Xiaomi has hard lessons to face
When Xiaomi first entered the PH market last year, their arrival was hailed as beginning of the end for many local and international brands. And why shouldn’t it? Their Mi 3 at the time had an excellent price to spec ratio, coming in at more than half of the price of competing phones at the time. Right after that, the company released the Redmi 1S, further providing great value to the sub 7K price segment. Xiaomi also released their Mi Pistons and series of power banks to the PH market, and it seemed that Xiaomi was well on their way to becoming a dominant market player.
But then, somehow, things slowly unraveled. Expected releases of products like the Redmi Note, both the first generation and the 4G version were not released in the PH, even though they saw its release in neighboring ASEAN countries. Releases of highly anticipated products like the Mi 4, Mi Band, and Xiaomi’s other accessories never pushed through, and products like the Mi Pad were delayed.
As a result, many fans of Xiaomi were disappointed at the slow (and sparse) releases, and negative sentiment started to build. Before the release of their newer products like the Mi 4i, Mi Pad and the Redmi 2, there was a time that only four products lines were available to buy in Lazada, products that were all released last year. Many (unfairly) accused Xiaomi of selling old stock in the PH.
While Xiaomi never explained why the PH always gets the tail-end of their releases, it’s not hard to see why. To put it simply, Xiaomi’s online only selling model has never worked in the Philippines. The local market is simply too set in their offline buying ways. We’ve confirmed with other brands that even when their products are offered in Lazada at a cheaper price compared to physical stores, people still are willing to pay extra to buy it offline. In other markets, Xiaomi have always posted how fast their sellout times are, and how many pieces they’ve sold during that time period after a successful flash sale – that’s not the case in the PH, which already tells you a lot.
And that’s part of the problem – the Philippines isn’t a hot market for Xiaomi. Their products aren’t flying off the (virtual) shelves at Lazada. Stocks are sitting in warehouses, incurring storage costs wherein other countries it’s gone in less than five minutes. It’s not surprising then that Xiaomi is prioritizing other countries – the company has always stated that they operate with a razor-thin margin, and if we were in their shoes, we’d prioritize sending stock to countries where those products would sell out as soon as they’re posted for sale, not somewhere where they’ll sit for a while before being sold.
But that’s also a problem because people who want Xiaomi’s newer products aren’t going to settle for last year’s models. For Xiaomi enthusiasts, Xiaomi’s official Lazada store is no longer the destination to get products. Many have turned to the gray market imports to get their fix. It’s a big problem for Xiaomi Philippines, one that will be an issue moving forward as the company solidifies its offline retail efforts. We’ve always said time and time and again – if someone wants a phone or an accessory, they’ll find ways to get it, officially or unofficially.
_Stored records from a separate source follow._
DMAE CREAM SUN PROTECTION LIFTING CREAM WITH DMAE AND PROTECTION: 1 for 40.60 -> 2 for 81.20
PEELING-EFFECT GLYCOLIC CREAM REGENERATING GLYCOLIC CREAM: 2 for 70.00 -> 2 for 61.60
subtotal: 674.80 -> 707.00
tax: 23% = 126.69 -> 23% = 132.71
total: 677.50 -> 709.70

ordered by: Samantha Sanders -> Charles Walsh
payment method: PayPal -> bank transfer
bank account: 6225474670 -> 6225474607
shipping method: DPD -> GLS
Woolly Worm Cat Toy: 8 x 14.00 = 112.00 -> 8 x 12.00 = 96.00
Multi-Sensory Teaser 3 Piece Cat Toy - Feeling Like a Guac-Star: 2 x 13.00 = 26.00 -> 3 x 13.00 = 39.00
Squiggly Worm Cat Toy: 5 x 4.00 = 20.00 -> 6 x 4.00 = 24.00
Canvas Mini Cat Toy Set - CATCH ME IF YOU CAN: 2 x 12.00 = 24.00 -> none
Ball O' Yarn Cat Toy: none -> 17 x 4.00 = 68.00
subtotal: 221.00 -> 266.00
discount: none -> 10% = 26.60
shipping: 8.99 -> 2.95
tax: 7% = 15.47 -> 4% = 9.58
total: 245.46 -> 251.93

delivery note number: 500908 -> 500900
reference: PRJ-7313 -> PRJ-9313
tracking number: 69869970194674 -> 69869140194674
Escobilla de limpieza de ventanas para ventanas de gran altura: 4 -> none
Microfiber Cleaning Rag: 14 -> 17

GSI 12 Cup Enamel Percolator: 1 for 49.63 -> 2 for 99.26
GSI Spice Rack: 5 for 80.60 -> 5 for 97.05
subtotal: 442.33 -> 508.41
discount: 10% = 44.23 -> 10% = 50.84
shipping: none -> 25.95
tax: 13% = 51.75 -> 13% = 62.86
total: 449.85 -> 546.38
So what’s Xiaomi to do? It’s a dilemma, obviously – a real chicken or egg situation. To justify the speedier release of products, sales of Xiaomi’s devices need to pick up but to do that, Xiaomi has to release more devices to win back customers. To be fair to Xiaomi, they’ve correctly identified one problem – the lack of an offline retail presence – and have taken steps to resolve that. Folks from Mi Philippines have assured us that they’ve gone to great lengths to cover the entire PH with their retail network, a feat that’s not easy, considering that offline isn’t their primary selling channel. Keeping the prices of devices the same in both offline and online retail channels is also a great move from Xiaomi, one that will keep their competitive edge against other brands. That’s not enough, and Xiaomi will need to start upping the ante when it comes to product releases and at least try to get parity with other ASEAN neighbors like Malaysia and Indonesia.
Will Xiaomi ever regain the momentum that they had when they first entered the PH market? We hope so, but to do that, the company needs to regain its lost fans first.